Activity: A single stretch of the material below is to be transcribed exactly, starting at the line with "регистрации, владельцу от его имени." and ending after the line with "27(4) и (5);".

Material for the task:
+===+

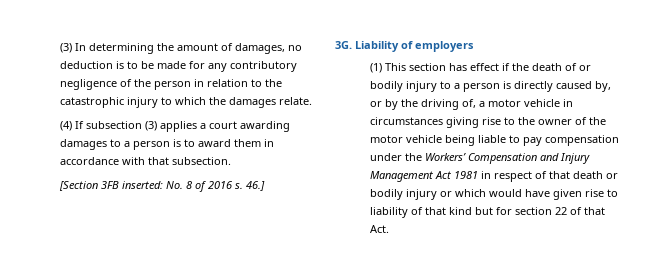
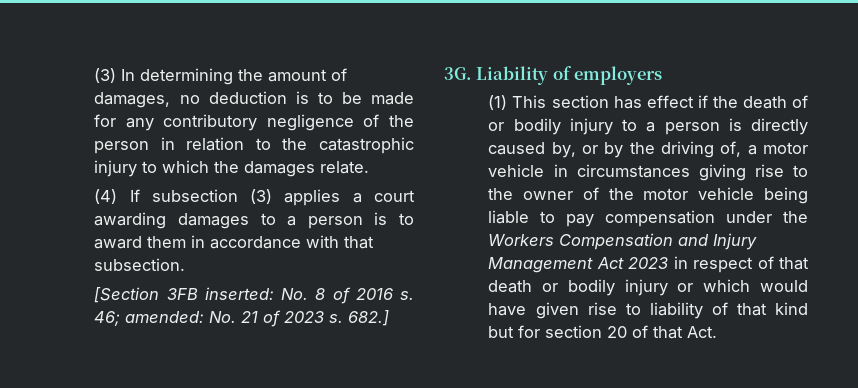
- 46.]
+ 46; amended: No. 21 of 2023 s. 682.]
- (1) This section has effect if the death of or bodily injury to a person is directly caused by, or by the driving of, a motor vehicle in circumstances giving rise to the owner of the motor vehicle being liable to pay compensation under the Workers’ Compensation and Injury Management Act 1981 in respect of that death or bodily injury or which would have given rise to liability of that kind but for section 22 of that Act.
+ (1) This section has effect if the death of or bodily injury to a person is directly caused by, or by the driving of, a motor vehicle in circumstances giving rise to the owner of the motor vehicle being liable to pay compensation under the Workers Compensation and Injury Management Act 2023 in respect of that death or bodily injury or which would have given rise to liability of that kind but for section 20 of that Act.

+===+

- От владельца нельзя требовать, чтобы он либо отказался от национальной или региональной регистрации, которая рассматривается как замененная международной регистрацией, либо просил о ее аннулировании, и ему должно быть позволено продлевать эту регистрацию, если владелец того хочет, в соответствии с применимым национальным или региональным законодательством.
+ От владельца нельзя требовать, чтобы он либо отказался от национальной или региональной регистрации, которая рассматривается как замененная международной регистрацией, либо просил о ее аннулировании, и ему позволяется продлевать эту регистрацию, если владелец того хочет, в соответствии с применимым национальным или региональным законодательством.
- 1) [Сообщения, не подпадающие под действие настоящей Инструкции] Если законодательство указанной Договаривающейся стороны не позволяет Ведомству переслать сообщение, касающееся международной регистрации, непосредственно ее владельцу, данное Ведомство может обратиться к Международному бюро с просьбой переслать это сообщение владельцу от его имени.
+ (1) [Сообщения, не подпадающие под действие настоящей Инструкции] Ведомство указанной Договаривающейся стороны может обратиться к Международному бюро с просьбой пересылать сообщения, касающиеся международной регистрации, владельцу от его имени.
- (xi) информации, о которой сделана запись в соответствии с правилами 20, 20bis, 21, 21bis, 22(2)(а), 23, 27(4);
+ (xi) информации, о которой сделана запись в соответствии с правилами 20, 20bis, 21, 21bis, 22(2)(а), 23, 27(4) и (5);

+===+

Written response:
+ (1) [Сообщения, не подпадающие под действие настоящей Инструкции] Ведомство указанной Договаривающейся стороны может обратиться к Международному бюро с просьбой пересылать сообщения, касающиеся международной регистрации, владельцу от его имени.
- (xi) информации, о которой сделана запись в соответствии с правилами 20, 20bis, 21, 21bis, 22(2)(а), 23, 27(4);
+ (xi) информации, о которой сделана запись в соответствии с правилами 20, 20bis, 21, 21bis, 22(2)(а), 23, 27(4) и (5);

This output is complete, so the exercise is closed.